WORK TO COMPLETE:
For the material below, count each line where the string "Unit" appears, then return the total alone.

DATA FOR THIS TASK: Begin

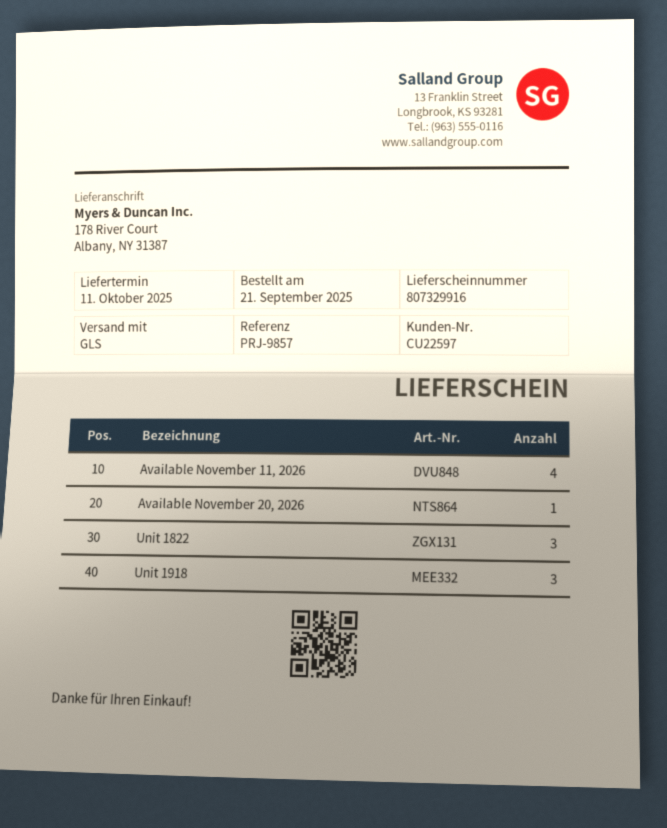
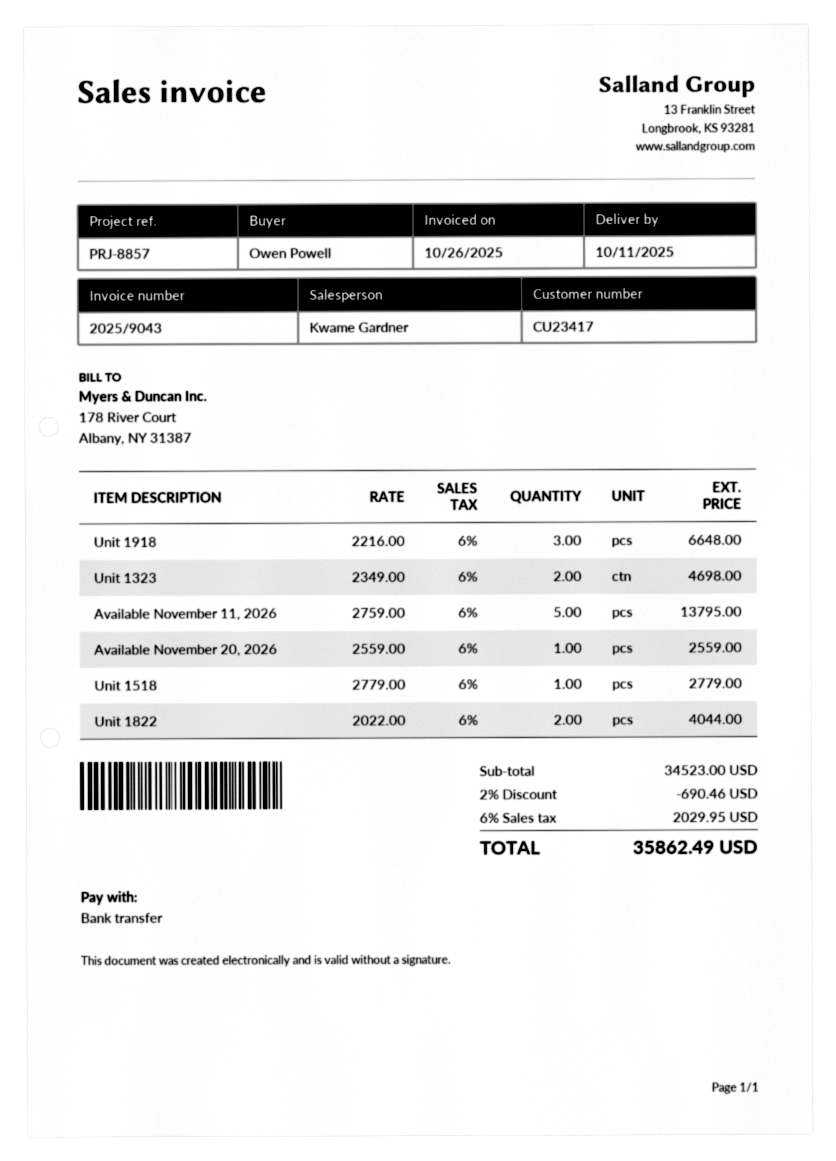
customer number: CU22597 -> CU23417
reference: PRJ-9857 -> PRJ-8857
Available November 11, 2026: 4 -> 5
Unit 1822: 3 -> 2
Unit 1323: none -> 2
Unit 1518: none -> 1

DATA FOR THIS TASK: End

THE ANSWER:
3